On February 12, 2010, OE and CEI filed an application with the PUCO to establish a new credit for all-electric customers. On March 3, 2010, the PUCO ordered that rates for the affected customers be set at a level that will provide bill impacts commensurate with charges in place on December 31, 2008 and authorized the Ohio Companies to defer incurred costs equivalent to the difference between what the affected customers would have paid under previously existing rates and what they pay with the new credit in place. Tariffs implementing this new credit went into effect on March 17, 2010. On April 15, 2010, the PUCO issued a Second Entry on Rehearing that expanded the group of customers to which the new credit would apply and authorized deferral for the associated additional amounts.
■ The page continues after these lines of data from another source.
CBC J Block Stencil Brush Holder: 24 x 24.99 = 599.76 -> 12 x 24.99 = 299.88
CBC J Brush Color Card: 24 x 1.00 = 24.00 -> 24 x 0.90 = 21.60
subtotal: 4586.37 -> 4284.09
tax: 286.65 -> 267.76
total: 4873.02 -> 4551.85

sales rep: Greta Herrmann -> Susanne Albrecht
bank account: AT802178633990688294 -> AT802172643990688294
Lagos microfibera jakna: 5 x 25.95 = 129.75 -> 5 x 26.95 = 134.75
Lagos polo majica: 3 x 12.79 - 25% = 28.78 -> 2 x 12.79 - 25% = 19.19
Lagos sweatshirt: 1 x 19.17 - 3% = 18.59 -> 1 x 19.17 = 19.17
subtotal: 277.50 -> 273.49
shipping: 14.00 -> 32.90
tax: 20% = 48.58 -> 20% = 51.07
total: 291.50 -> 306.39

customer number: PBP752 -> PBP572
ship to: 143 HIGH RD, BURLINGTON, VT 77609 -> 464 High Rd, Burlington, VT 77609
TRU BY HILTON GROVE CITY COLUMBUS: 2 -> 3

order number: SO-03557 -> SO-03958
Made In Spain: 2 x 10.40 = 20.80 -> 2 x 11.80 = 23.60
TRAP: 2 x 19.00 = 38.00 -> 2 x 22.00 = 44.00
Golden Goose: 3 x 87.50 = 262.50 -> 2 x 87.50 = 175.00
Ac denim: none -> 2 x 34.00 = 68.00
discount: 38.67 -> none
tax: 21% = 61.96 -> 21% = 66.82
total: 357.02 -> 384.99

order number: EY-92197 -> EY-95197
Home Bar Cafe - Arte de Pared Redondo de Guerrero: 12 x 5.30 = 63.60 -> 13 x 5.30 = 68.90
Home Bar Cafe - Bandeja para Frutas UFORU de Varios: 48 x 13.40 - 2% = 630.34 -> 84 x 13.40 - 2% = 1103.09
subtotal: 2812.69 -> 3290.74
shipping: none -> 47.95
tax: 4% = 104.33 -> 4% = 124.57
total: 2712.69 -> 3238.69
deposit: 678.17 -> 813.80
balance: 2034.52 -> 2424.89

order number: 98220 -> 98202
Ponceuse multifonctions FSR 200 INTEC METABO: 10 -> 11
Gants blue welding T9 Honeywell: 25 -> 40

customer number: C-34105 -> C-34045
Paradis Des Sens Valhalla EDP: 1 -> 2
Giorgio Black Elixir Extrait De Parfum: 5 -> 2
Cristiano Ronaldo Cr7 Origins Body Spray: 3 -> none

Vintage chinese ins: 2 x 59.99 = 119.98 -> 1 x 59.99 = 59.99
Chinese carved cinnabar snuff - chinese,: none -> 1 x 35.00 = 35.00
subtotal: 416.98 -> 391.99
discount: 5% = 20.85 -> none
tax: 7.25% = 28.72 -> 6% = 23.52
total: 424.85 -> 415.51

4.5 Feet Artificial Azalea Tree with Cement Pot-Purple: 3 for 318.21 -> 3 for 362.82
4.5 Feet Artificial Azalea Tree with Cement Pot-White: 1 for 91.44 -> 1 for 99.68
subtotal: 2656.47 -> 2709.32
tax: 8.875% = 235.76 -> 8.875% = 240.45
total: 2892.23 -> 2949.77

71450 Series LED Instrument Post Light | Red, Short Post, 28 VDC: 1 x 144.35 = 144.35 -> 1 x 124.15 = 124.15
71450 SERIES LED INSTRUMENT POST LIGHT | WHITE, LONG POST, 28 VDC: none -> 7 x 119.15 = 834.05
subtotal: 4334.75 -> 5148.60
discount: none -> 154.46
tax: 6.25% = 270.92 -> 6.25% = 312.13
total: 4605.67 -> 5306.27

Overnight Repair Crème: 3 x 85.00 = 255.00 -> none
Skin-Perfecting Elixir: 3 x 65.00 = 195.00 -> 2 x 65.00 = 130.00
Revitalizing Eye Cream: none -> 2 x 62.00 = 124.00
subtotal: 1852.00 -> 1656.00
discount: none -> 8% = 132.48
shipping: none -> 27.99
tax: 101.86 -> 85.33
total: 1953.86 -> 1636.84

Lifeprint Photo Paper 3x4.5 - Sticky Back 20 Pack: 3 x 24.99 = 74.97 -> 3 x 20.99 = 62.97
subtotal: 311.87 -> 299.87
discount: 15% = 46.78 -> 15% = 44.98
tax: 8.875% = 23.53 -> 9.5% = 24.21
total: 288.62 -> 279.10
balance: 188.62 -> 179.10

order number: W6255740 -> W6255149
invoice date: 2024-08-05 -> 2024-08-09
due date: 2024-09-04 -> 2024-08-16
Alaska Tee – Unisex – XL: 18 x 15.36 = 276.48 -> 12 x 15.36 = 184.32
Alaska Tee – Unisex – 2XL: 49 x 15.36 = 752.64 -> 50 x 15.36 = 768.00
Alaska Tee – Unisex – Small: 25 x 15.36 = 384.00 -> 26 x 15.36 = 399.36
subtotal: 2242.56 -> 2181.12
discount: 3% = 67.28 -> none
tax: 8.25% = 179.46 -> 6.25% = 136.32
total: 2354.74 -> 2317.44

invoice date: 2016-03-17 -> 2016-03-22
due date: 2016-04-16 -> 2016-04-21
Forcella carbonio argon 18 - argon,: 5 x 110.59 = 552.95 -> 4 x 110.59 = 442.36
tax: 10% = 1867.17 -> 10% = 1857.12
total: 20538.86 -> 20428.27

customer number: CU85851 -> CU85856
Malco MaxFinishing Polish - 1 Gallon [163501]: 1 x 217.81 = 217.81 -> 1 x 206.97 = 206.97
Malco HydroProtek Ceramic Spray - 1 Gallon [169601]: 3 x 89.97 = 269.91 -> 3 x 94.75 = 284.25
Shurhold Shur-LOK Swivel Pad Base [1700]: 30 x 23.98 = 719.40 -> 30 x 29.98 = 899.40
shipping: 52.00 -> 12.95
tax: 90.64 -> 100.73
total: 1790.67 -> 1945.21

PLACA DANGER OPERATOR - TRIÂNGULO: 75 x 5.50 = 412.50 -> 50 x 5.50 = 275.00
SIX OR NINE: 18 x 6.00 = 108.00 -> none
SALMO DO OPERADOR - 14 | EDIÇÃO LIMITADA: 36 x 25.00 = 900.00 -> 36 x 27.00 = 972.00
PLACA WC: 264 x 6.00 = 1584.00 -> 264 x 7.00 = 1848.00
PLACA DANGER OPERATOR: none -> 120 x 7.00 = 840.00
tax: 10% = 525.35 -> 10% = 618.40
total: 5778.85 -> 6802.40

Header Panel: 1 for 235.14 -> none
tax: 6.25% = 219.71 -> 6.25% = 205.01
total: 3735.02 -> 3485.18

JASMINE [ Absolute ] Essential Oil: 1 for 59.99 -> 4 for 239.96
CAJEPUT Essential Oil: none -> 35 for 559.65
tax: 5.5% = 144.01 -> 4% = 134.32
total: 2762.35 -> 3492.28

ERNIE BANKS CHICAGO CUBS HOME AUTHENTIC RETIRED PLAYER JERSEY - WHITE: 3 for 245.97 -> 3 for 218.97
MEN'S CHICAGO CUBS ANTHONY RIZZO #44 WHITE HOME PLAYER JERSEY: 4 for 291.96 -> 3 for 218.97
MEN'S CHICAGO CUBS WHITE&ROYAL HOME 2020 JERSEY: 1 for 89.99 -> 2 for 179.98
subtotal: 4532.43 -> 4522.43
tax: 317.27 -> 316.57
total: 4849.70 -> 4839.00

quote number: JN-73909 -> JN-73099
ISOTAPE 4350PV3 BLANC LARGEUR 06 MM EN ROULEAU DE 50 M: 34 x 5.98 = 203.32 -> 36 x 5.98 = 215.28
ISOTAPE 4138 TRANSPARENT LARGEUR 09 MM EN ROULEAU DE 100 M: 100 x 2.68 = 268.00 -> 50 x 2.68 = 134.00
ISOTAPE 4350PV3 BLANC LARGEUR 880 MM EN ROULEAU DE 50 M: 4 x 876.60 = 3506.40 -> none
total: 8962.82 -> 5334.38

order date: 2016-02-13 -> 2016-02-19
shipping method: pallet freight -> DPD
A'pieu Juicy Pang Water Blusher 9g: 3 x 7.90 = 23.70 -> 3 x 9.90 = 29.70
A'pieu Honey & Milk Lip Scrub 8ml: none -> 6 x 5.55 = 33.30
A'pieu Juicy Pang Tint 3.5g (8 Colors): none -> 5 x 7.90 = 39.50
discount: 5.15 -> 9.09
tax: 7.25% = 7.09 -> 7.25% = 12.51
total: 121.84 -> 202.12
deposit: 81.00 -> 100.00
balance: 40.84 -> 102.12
The PUCO also stated that it expected that the new credit would remain in place through at least the 2011 winter season, and charged its staff to work with parties to seek a long term solution to the issue. Tariffs implementing this newly expanded credit went into effect on May 21, 2010. The Ohio Companies also filed on May 14, 2010 an application for rehearing of the Second Entry on Rehearing, which was granted for purposes of further consideration on June 9, 2010. On September 9, 2010, the OCC filed a motion requesting that a procedural schedule be established. The Ohio Companies filed their motion contra on September 23, 2010. The PUCO Staff issued a report related to the all-electric issue on September 24, 2010, in which it provides background on the issue and sets forth its bill impact analysis under a number of different scenarios for a longer term solution, but it made no specific recommendation to the PUCO.
Pennsylvania
Met-Ed and Penelec purchase a portion of their POLR and default service requirements from FES through a fixed-price partial requirements wholesale power sales agreement. The agreement allows Met-Ed and Penelec to sell the output of NUG energy to the market and requires FES to provide energy at fixed prices to replace any NUG energy sold to the extent needed for Met-Ed and Penelec to satisfy their POLR and default service obligations.
Met-Ed and Penelec filed with the PPUC a generation procurement plan covering the period January 1, 2011 through May 31, 2013. The plan is designed to provide adequate and reliable service via a prudent mix of long-term, short-term and spot market generation supply, as required by Act 129, with a staggered procurement schedule, which varies by customer class, through the use of a descending clock auction. On August 12, 2009, Met-Ed and Penelec filed a settlement agreement with the PPUC for the generation procurement plan, reflecting the settlement on all but two reserved issues. On November 6, 2009, the PPUC entered an Order approving the settlement and finding in favor of Met-Ed and Penelec on the two reserved issues. Generation procurement began in January 2010.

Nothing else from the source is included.